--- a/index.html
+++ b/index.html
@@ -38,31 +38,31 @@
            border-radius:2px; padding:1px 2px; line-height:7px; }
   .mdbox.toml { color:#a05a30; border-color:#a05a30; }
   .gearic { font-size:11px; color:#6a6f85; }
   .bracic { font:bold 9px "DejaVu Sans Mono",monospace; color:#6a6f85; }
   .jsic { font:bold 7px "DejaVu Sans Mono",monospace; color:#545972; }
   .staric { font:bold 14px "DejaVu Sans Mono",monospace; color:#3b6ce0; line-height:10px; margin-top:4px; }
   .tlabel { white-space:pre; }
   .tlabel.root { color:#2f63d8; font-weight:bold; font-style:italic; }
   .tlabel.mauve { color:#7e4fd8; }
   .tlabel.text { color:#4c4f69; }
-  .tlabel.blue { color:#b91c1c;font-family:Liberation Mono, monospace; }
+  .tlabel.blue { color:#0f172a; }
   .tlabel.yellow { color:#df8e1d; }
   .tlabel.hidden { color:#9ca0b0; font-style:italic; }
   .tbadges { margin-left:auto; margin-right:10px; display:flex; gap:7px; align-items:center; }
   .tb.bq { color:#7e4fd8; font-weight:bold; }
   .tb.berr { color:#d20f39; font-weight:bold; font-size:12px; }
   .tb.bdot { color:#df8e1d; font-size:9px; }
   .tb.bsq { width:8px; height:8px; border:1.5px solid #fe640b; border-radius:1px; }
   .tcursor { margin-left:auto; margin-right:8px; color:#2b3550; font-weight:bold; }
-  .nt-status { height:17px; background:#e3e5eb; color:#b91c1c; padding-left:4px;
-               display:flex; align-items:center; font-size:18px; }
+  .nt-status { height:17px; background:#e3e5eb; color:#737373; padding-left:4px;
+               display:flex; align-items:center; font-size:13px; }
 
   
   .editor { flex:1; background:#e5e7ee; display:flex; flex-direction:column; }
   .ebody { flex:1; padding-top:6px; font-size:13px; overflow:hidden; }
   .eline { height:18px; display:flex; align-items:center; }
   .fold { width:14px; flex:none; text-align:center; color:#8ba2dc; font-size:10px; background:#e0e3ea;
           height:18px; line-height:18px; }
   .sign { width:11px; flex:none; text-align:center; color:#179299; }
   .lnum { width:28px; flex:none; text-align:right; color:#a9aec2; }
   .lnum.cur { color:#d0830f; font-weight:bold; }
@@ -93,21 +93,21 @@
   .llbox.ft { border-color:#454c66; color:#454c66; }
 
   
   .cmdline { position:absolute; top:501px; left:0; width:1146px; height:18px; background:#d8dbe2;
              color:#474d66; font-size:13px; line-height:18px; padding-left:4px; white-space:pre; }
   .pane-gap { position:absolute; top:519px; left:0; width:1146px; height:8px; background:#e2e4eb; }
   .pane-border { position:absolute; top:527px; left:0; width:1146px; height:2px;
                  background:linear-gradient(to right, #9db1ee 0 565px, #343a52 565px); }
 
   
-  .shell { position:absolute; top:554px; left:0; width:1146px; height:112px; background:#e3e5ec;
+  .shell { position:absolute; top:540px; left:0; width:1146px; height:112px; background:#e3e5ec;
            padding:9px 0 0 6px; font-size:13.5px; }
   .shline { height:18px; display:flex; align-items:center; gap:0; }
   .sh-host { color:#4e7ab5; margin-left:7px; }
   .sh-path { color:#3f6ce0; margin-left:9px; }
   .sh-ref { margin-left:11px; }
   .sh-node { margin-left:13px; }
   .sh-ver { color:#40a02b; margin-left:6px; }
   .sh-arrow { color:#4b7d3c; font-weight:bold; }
---
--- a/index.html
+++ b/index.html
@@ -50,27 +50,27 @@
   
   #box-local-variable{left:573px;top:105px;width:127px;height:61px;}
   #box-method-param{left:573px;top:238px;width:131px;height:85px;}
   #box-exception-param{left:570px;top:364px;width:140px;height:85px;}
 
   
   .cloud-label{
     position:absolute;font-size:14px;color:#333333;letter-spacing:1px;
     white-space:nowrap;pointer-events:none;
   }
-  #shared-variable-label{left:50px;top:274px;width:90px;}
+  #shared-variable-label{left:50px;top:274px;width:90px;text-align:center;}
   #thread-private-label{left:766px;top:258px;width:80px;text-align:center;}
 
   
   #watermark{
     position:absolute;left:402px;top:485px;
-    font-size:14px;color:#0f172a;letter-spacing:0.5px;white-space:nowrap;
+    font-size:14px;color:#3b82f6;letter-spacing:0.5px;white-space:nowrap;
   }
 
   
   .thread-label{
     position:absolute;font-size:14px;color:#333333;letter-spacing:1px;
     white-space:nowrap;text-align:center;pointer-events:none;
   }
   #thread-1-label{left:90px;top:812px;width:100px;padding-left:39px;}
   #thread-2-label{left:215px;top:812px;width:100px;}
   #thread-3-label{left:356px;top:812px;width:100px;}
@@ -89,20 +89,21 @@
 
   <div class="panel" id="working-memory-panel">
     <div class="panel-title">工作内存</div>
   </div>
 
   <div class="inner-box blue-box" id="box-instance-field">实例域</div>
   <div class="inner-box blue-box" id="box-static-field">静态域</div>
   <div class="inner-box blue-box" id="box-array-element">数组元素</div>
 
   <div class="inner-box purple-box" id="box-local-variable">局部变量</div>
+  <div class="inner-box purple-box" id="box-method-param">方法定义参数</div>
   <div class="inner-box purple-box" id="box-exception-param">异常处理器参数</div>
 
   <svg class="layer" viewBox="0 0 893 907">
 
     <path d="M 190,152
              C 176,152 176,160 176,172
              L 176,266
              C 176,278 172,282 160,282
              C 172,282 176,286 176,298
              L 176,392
* * *
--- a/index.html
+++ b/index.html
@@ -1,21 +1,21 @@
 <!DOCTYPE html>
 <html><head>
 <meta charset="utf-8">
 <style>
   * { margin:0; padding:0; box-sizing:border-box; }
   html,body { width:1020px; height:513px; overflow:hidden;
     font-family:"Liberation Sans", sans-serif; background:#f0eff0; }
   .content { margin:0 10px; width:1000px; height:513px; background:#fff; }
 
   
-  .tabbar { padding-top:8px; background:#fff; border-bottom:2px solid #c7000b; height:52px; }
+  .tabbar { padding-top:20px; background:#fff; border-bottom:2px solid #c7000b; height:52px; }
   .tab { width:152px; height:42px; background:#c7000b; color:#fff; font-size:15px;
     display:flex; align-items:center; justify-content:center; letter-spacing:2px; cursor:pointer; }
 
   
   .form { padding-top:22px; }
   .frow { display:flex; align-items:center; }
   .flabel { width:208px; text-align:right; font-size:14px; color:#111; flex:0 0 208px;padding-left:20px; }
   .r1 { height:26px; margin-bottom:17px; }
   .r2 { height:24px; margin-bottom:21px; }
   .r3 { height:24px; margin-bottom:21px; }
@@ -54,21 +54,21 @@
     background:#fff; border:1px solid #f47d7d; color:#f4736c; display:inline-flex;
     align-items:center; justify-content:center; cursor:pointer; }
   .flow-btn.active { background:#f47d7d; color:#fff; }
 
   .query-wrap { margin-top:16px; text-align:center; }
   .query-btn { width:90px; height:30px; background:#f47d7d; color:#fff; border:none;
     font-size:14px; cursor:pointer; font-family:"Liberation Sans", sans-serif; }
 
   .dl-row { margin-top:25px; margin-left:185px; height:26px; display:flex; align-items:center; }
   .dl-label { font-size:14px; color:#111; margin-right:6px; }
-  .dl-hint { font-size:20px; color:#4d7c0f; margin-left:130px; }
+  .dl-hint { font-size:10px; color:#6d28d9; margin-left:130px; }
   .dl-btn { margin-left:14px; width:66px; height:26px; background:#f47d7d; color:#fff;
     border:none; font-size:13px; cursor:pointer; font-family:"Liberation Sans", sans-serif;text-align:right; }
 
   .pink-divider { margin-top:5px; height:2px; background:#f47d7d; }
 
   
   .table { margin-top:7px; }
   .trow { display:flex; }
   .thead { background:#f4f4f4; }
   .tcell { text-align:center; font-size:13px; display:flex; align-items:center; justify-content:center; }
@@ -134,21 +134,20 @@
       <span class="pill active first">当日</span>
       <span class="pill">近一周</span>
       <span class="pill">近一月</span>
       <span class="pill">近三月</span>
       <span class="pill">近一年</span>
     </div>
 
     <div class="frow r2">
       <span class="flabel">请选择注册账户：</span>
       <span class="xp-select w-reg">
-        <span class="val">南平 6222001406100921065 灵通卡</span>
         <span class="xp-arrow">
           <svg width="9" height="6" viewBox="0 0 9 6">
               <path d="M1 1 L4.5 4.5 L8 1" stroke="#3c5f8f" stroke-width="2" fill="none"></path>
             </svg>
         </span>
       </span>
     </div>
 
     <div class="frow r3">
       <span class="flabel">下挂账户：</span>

TRY IT: Copy each line of the records that has "weight" in it.

ANSWER BOX:
   .tlabel.root { color:#2f63d8; font-weight:bold; font-style:italic; }
   .tb.bq { color:#7e4fd8; font-weight:bold; }
   .tb.berr { color:#d20f39; font-weight:bold; font-size:12px; }
   .tcursor { margin-left:auto; margin-right:8px; color:#2b3550; font-weight:bold; }
   .lnum.cur { color:#d0830f; font-weight:bold; }
   .sh-arrow { color:#4b7d3c; font-weight:bold; }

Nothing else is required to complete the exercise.